• [Exercise]
Pictures stay out; please output the remaining data exactly.

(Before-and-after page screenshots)
--- START ---

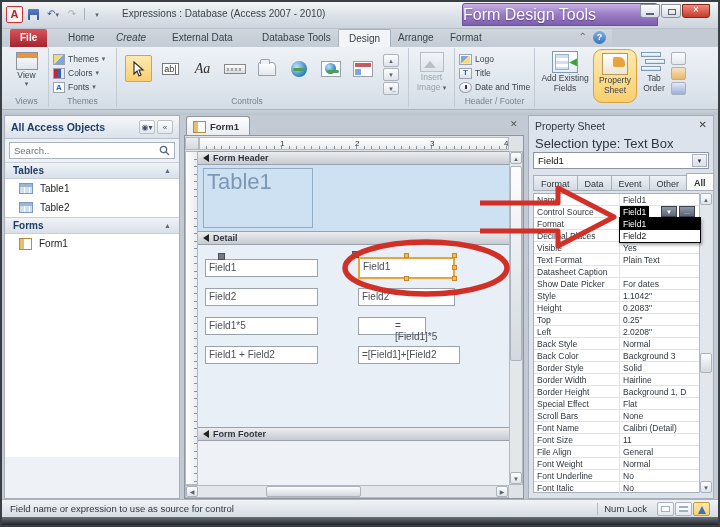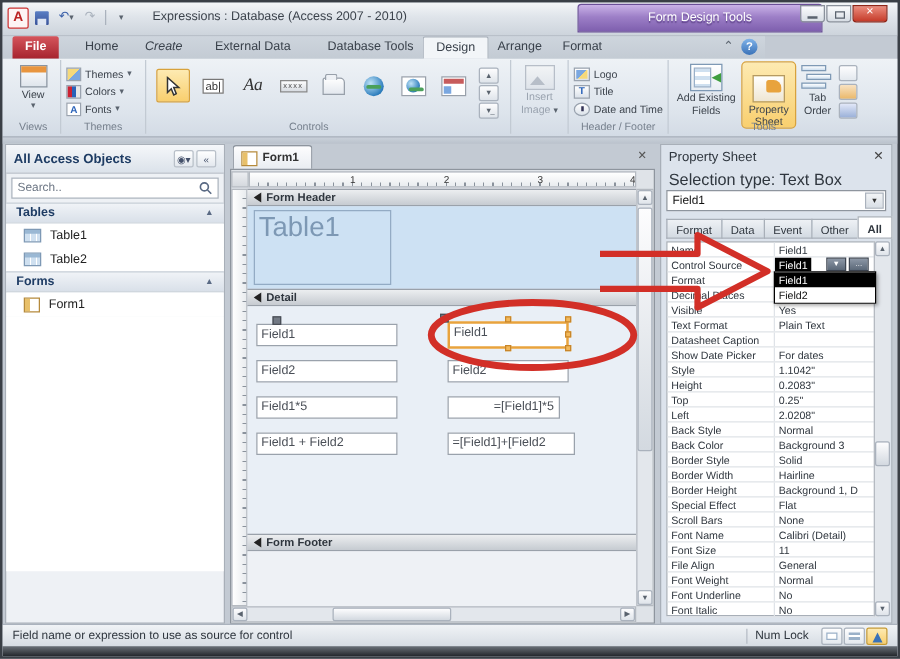--- a/index.html
+++ b/index.html
@@ -14,21 +14,21 @@
   .app-icon { width:17px; height:17px; background:#fdf4f4; border:1px solid #c33; color:#b22; font-weight:bold;
     font-size:11px; text-align:center; line-height:15px; border-radius:2px; }
   .qbtn { width:16px; height:15px; font-size:10px; text-align:center; line-height:14px; color:#335; }
   .floppy { width:11px; height:11px; background:linear-gradient(#5b7fc4,#39539a); border-radius:1px; position:relative; margin:2px; }
   .floppy:after { content:""; position:absolute; left:2px; bottom:0; width:7px; height:5px; background:#dfe6f2; }
   .undo { color:#3a5fa8; } .redo { color:#aab2bd; }
   .qsep { width:1px; height:12px; background:#aab2bd; margin:0 1px; }
   .title-text { left:120px; top:6px; font-size:10px; color:#3c434c; }
   .ctx-header { left:460px; top:1px; width:196px; height:23px; border-radius:3px 3px 0 0;
     background:linear-gradient(#cab2e8,#9d7fc7 45%,#7e5fae); border:1px solid #6b4f98;
-    color:#fff; font-size:10px; text-align:center; line-height:22px; text-shadow:0 1px 1px #5a3f85; }
+    color:#fff; font-size:16px; line-height:22px; text-shadow:0 1px 1px #5a3f85; }
   .winbtns { right:8px; top:2px; display:flex; gap:1px; }
   .wbtn { width:20px; height:14px; border:1px solid #8a919b; border-radius:0 0 3px 3px;
     background:linear-gradient(#fbfcfd,#d7dde4); position:relative; }
   .wbtn.close { width:28px; background:linear-gradient(#eb8d7e,#c53b2a); border-color:#8e2417; }
   .wbtn .bar { position:absolute; left:5px; top:8px; width:8px; height:2px; background:#5a636e; }
   .wbtn .box { position:absolute; left:6px; top:4px; width:8px; height:6px; border:1.5px solid #5a636e; }
   .wbtn .x { position:absolute; width:100%; text-align:center; top:-1px; color:#fff; font-size:10px; }
 
   
   .tabrow { left:0; top:27px; width:610px; height:18px; background:linear-gradient(#ced5dd,#c3cbd4); }
@@ -81,21 +81,21 @@
   .hf-ico.clock:after { content:""; position:absolute; left:5px; top:2px; width:1.5px; height:4px; background:#335; }
   .tool-ico { width:26px; height:22px; position:relative; margin-top:3px; }
   .t-fields { background:linear-gradient(#fff,#e8edf3); border:1px solid #7e99b5; }
   .t-fields:before { content:""; position:absolute; inset:2px 8px 2px 2px;
     background:repeating-linear-gradient(#cfe0f0 0 3px,#fff 3px 6px); border:1px solid #9ab0c8; }
   .t-fields:after { content:"◀"; position:absolute; right:0px; top:4px; color:#3f9e3f; font-size:10px; }
   .t-prop { background:linear-gradient(#fff,#efe6d2); border:1px solid #b59a62; }
   .t-prop:after { content:""; position:absolute; right:2px; top:3px; width:12px; height:10px; background:#e8a33d; border-radius:2px 6px 2px 2px; }
   .t-tab { background:transparent; }
   .t-tab .tline { position:absolute; left:0; width:20px; height:5px; border:1px solid #7e99b5; background:linear-gradient(#fff,#cfe0f0); }
-  .hl-yellow { background:linear-gradient(#fdeab2,#f9cf6e); border:1px solid #d8a23c; border-radius:4px;justify-content:flex-end; }
+  .hl-yellow { background:linear-gradient(#fdeab2,#f9cf6e); border:1px solid #d8a23c; border-radius:9px; }
   .mini-ico { width:15px; height:13px; border:1px solid #aab2bd; background:linear-gradient(#fdfdfe,#e3e8ee); border-radius:2px; margin-bottom:2px; }
 
   
   .navpane { left:2px; top:113px; width:176px; height:384px; background:#eef1f5; border:1px solid #a8afb8; }
   .nav-header { height:23px; background:linear-gradient(#f5f7fa,#dbe2ea); border-bottom:1px solid #b9c0c9;
     display:flex; align-items:center; padding:0 6px; }
   .nav-title { font-size:10.5px; font-weight:bold; color:#1e3c64; flex:1; }
   .nav-hbtn { font-size:8px; color:#44506a; border:1px solid #b9c0c9; background:linear-gradient(#fff,#e3e8ee);
     width:16px; height:14px; text-align:center; line-height:13px; border-radius:2px; margin-left:2px; }
   .searchbox { margin:3px 4px; height:17px; background:#fff; border:1px solid #aab2bd; display:flex; align-items:center; padding:0 4px; }
@@ -346,21 +346,20 @@
           <div class="tline" style="top:15px;"></div>
       </div>
       <span>Tab</span>
       <span>Order</span>
     </div>
     <div style="position:absolute; left:136px; top:4px;">
       <div class="mini-ico"></div>
       <div class="mini-ico" style="background:linear-gradient(#f8e2c2,#eab86a);"></div>
       <div class="mini-ico" style="background:linear-gradient(#e2e8f8,#9ab0d8);"></div>
     </div>
-    <div class="rgroup-label">Tools</div>
   </div>
 </div>
 <div class="abs ribbon-sep"></div>
 
 <div class="abs navpane">
   <div class="nav-header">
     <span class="nav-title">All Access Objects</span>
     <span class="nav-hbtn">◉▾</span>
     <span class="nav-hbtn">«</span>
   </div>
@@ -443,21 +442,21 @@
 <div class="abs ohandle" style="left:402px; top:251px;"></div>
 <div class="abs ohandle" style="left:450px; top:251px;"></div>
 <div class="abs ohandle" style="left:450px; top:263px;"></div>
 <div class="abs ohandle" style="left:450px; top:274px;"></div>
 <div class="abs ohandle" style="left:402px; top:274px;"></div>
 
 <div class="abs fld-label" style="left:203px; top:286px;">Field2</div>
 <div class="abs fld-text" style="left:356px; top:286px;">Field2</div>
 
 <div class="abs fld-label" style="left:203px; top:315px;">Field1*5</div>
-<div class="abs fld-text" style="left:356px; top:315px; width:90px;padding-left:36px;">=[Field1]*5</div>
+<div class="abs fld-text" style="left:356px; top:315px; width:68px;padding-left:36px;">=[Field1]*5</div>
 
 <div class="abs fld-label" style="left:203px; top:344px;">Field1 + Field2</div>
 <div class="abs fld-text" style="left:356px; top:344px; width:102px;">=[Field1]+[Field2</div>
 
 <div class="secbar" style="top:425px;">
   <span class="secarrow"></span>
   <span>Form Footer</span>
 </div>
 <div class="abs sec-footer"></div>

--- END ---

• [Task result]
--- a/index.html
+++ b/index.html
@@ -14,21 +14,21 @@
   .app-icon { width:17px; height:17px; background:#fdf4f4; border:1px solid #c33; color:#b22; font-weight:bold;
     font-size:11px; text-align:center; line-height:15px; border-radius:2px; }
   .qbtn { width:16px; height:15px; font-size:10px; text-align:center; line-height:14px; color:#335; }
   .floppy { width:11px; height:11px; background:linear-gradient(#5b7fc4,#39539a); border-radius:1px; position:relative; margin:2px; }
   .floppy:after { content:""; position:absolute; left:2px; bottom:0; width:7px; height:5px; background:#dfe6f2; }
   .undo { color:#3a5fa8; } .redo { color:#aab2bd; }
   .qsep { width:1px; height:12px; background:#aab2bd; margin:0 1px; }
   .title-text { left:120px; top:6px; font-size:10px; color:#3c434c; }
   .ctx-header { left:460px; top:1px; width:196px; height:23px; border-radius:3px 3px 0 0;
     background:linear-gradient(#cab2e8,#9d7fc7 45%,#7e5fae); border:1px solid #6b4f98;
-    color:#fff; font-size:10px; text-align:center; line-height:22px; text-shadow:0 1px 1px #5a3f85; }
+    color:#fff; font-size:16px; line-height:22px; text-shadow:0 1px 1px #5a3f85; }
   .winbtns { right:8px; top:2px; display:flex; gap:1px; }
   .wbtn { width:20px; height:14px; border:1px solid #8a919b; border-radius:0 0 3px 3px;
     background:linear-gradient(#fbfcfd,#d7dde4); position:relative; }
   .wbtn.close { width:28px; background:linear-gradient(#eb8d7e,#c53b2a); border-color:#8e2417; }
   .wbtn .bar { position:absolute; left:5px; top:8px; width:8px; height:2px; background:#5a636e; }
   .wbtn .box { position:absolute; left:6px; top:4px; width:8px; height:6px; border:1.5px solid #5a636e; }
   .wbtn .x { position:absolute; width:100%; text-align:center; top:-1px; color:#fff; font-size:10px; }
 
   
   .tabrow { left:0; top:27px; width:610px; height:18px; background:linear-gradient(#ced5dd,#c3cbd4); }
@@ -81,21 +81,21 @@
   .hf-ico.clock:after { content:""; position:absolute; left:5px; top:2px; width:1.5px; height:4px; background:#335; }
   .tool-ico { width:26px; height:22px; position:relative; margin-top:3px; }
   .t-fields { background:linear-gradient(#fff,#e8edf3); border:1px solid #7e99b5; }
   .t-fields:before { content:""; position:absolute; inset:2px 8px 2px 2px;
     background:repeating-linear-gradient(#cfe0f0 0 3px,#fff 3px 6px); border:1px solid #9ab0c8; }
   .t-fields:after { content:"◀"; position:absolute; right:0px; top:4px; color:#3f9e3f; font-size:10px; }
   .t-prop { background:linear-gradient(#fff,#efe6d2); border:1px solid #b59a62; }
   .t-prop:after { content:""; position:absolute; right:2px; top:3px; width:12px; height:10px; background:#e8a33d; border-radius:2px 6px 2px 2px; }
   .t-tab { background:transparent; }
   .t-tab .tline { position:absolute; left:0; width:20px; height:5px; border:1px solid #7e99b5; background:linear-gradient(#fff,#cfe0f0); }
-  .hl-yellow { background:linear-gradient(#fdeab2,#f9cf6e); border:1px solid #d8a23c; border-radius:4px;justify-content:flex-end; }
+  .hl-yellow { background:linear-gradient(#fdeab2,#f9cf6e); border:1px solid #d8a23c; border-radius:9px; }
   .mini-ico { width:15px; height:13px; border:1px solid #aab2bd; background:linear-gradient(#fdfdfe,#e3e8ee); border-radius:2px; margin-bottom:2px; }
 
   
   .navpane { left:2px; top:113px; width:176px; height:384px; background:#eef1f5; border:1px solid #a8afb8; }
   .nav-header { height:23px; background:linear-gradient(#f5f7fa,#dbe2ea); border-bottom:1px solid #b9c0c9;
     display:flex; align-items:center; padding:0 6px; }
   .nav-title { font-size:10.5px; font-weight:bold; color:#1e3c64; flex:1; }
   .nav-hbtn { font-size:8px; color:#44506a; border:1px solid #b9c0c9; background:linear-gradient(#fff,#e3e8ee);
     width:16px; height:14px; text-align:center; line-height:13px; border-radius:2px; margin-left:2px; }
   .searchbox { margin:3px 4px; height:17px; background:#fff; border:1px solid #aab2bd; display:flex; align-items:center; padding:0 4px; }
@@ -346,21 +346,20 @@
           <div class="tline" style="top:15px;"></div>
       </div>
       <span>Tab</span>
       <span>Order</span>
     </div>
     <div style="position:absolute; left:136px; top:4px;">
       <div class="mini-ico"></div>
       <div class="mini-ico" style="background:linear-gradient(#f8e2c2,#eab86a);"></div>
       <div class="mini-ico" style="background:linear-gradient(#e2e8f8,#9ab0d8);"></div>
     </div>
-    <div class="rgroup-label">Tools</div>
   </div>
 </div>
 <div class="abs ribbon-sep"></div>
 
 <div class="abs navpane">
   <div class="nav-header">
     <span class="nav-title">All Access Objects</span>
     <span class="nav-hbtn">◉▾</span>
     <span class="nav-hbtn">«</span>
   </div>
@@ -443,21 +442,21 @@
 <div class="abs ohandle" style="left:402px; top:251px;"></div>
 <div class="abs ohandle" style="left:450px; top:251px;"></div>
 <div class="abs ohandle" style="left:450px; top:263px;"></div>
 <div class="abs ohandle" style="left:450px; top:274px;"></div>
 <div class="abs ohandle" style="left:402px; top:274px;"></div>
 
 <div class="abs fld-label" style="left:203px; top:286px;">Field2</div>
 <div class="abs fld-text" style="left:356px; top:286px;">Field2</div>
 
 <div class="abs fld-label" style="left:203px; top:315px;">Field1*5</div>
-<div class="abs fld-text" style="left:356px; top:315px; width:90px;padding-left:36px;">=[Field1]*5</div>
+<div class="abs fld-text" style="left:356px; top:315px; width:68px;padding-left:36px;">=[Field1]*5</div>
 
 <div class="abs fld-label" style="left:203px; top:344px;">Field1 + Field2</div>
 <div class="abs fld-text" style="left:356px; top:344px; width:102px;">=[Field1]+[Field2</div>
 
 <div class="secbar" style="top:425px;">
   <span class="secarrow"></span>
   <span>Form Footer</span>
 </div>
 <div class="abs sec-footer"></div>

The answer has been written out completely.